10.10 Alternating Series Error Bound

Keywords

Alternating Series Error Bound 交错级数误差项 • Remainder (Error) 余项/误差

Partial Sum 部分和 • Truncation Error 截断误差

Estimating the Sum

When we calculate a limit or a sum, we often use a partial sum (\(S_n\)) as an approximation. The difference between the actual infinite sum (\(S\)) and our approximation is called the Remainder (\(R_n\)), or simply the Error.

\[ \text{Error} = |R_n| = |S - S_n| \]

The Error Bound Theorem

For alternating series, the error is always "trapped" by the next term in the sequence.

核心要点：Alternating Series Error Bound (LIM-7.B.1)

If an alternating series \(\sum (-1)^n a_n\) satisfies the conditions of the Alternating Series Test (terms are decreasing in magnitude and \(\lim_{n \to \infty} a_n = 0\)), then:

The error in using the \(n\)-th partial sum \(S_n\) to approximate the total sum \(S\) is less than or equal to the magnitude of the first omitted term (\(a_{n+1}\)).

\[ |S - S_n| \le a_{n+1} \]

Visualizing the Error

Think of the partial sums as a sequence of jumps.

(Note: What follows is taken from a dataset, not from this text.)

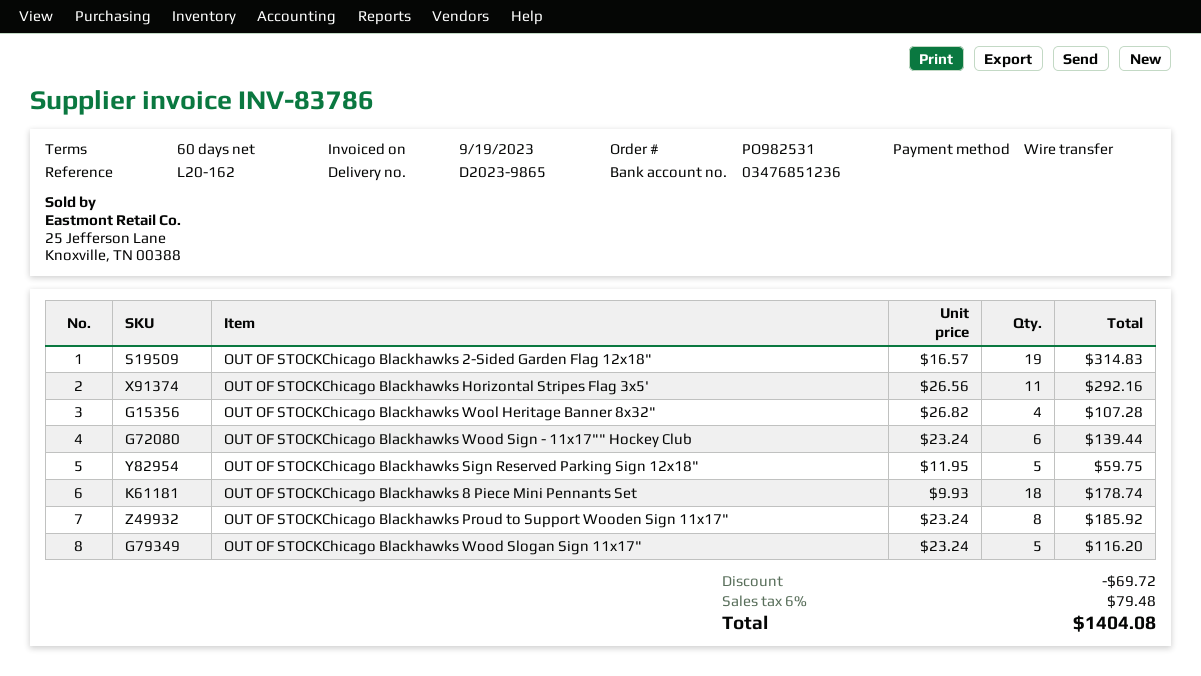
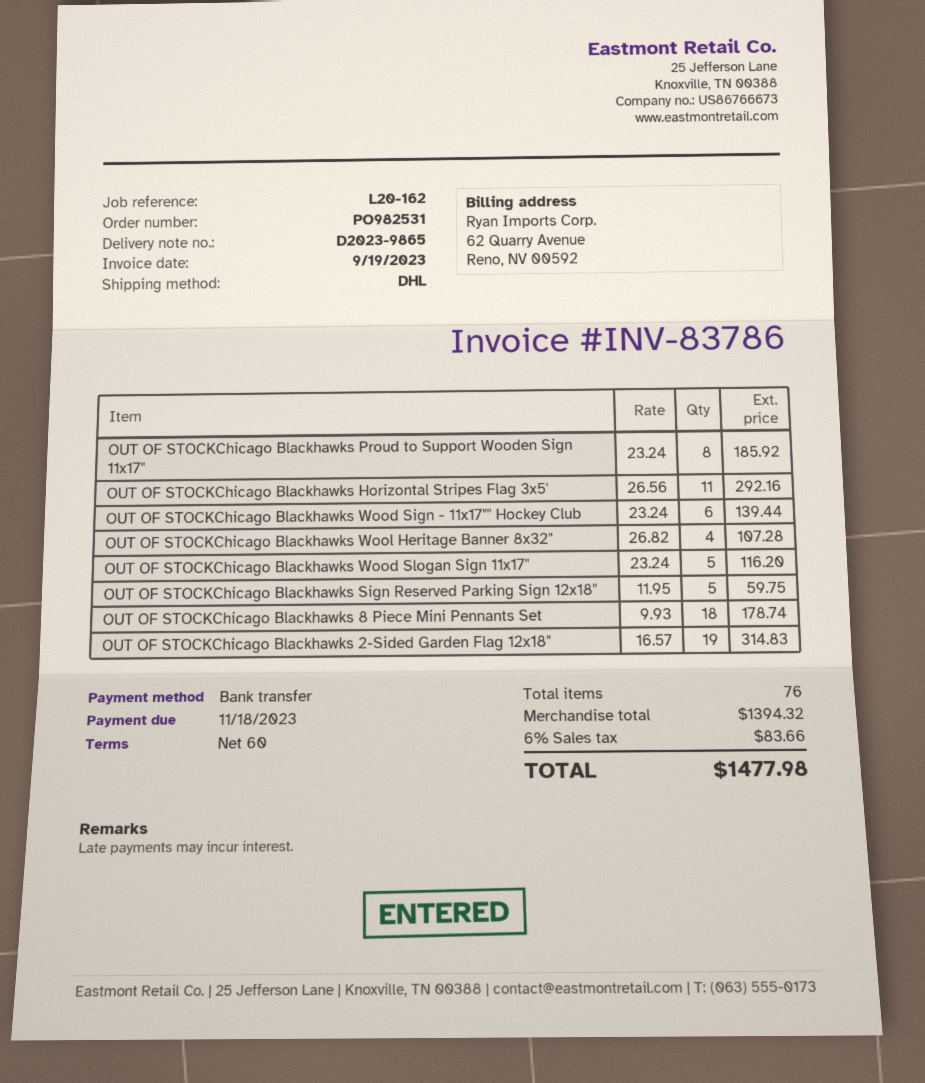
discount: 69.72 -> none
tax: 6% = 79.48 -> 6% = 83.66
total: 1404.08 -> 1477.98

Because each jump is smaller than the previous one and in the opposite direction, the actual sum \(S\) is always "trapped" between \(S_n\) and \(S_{n+1}\).

In the graph above, notice that the distance from any point (partial sum) to the red line (actual sum) is always smaller than the vertical distance to the next point.

Example: Finding the Error

Approximate the sum of \(\sum\limits_{n=1}^{\infty} \frac{(-1)^{n+1}}{n^2}\) using the first 3 terms and find the error bound.

Partial Sum \(S_3\):

\[ S_3 = 1 - \frac{1}{4} + \frac{1}{9} = \frac{36 - 9 + 4}{36} = \frac{31}{36} \approx 0.8611 \]
First Omitted Term (\(a_4\)): The next term in the series (ignoring the sign) is \(a_4 = \frac{1}{4^2} = \frac{1}{16} = 0.0625\).
Conclusion: The actual sum \(S\) is within \(0.0625\) of \(0.8611\). Mathematically: \(0.7986 \le S \le 0.9236\).

Extension: Error vs. Accuracy

In computer science and numerical analysis, this theorem is vital. If you need a result accurate to \(10^{-6}\) (six decimal places), you simply find the smallest \(n\) such that \(a_{n+1} < 0.000001\). This tells you exactly how much work (how many iterations) the computer needs to do to guarantee the result is correct.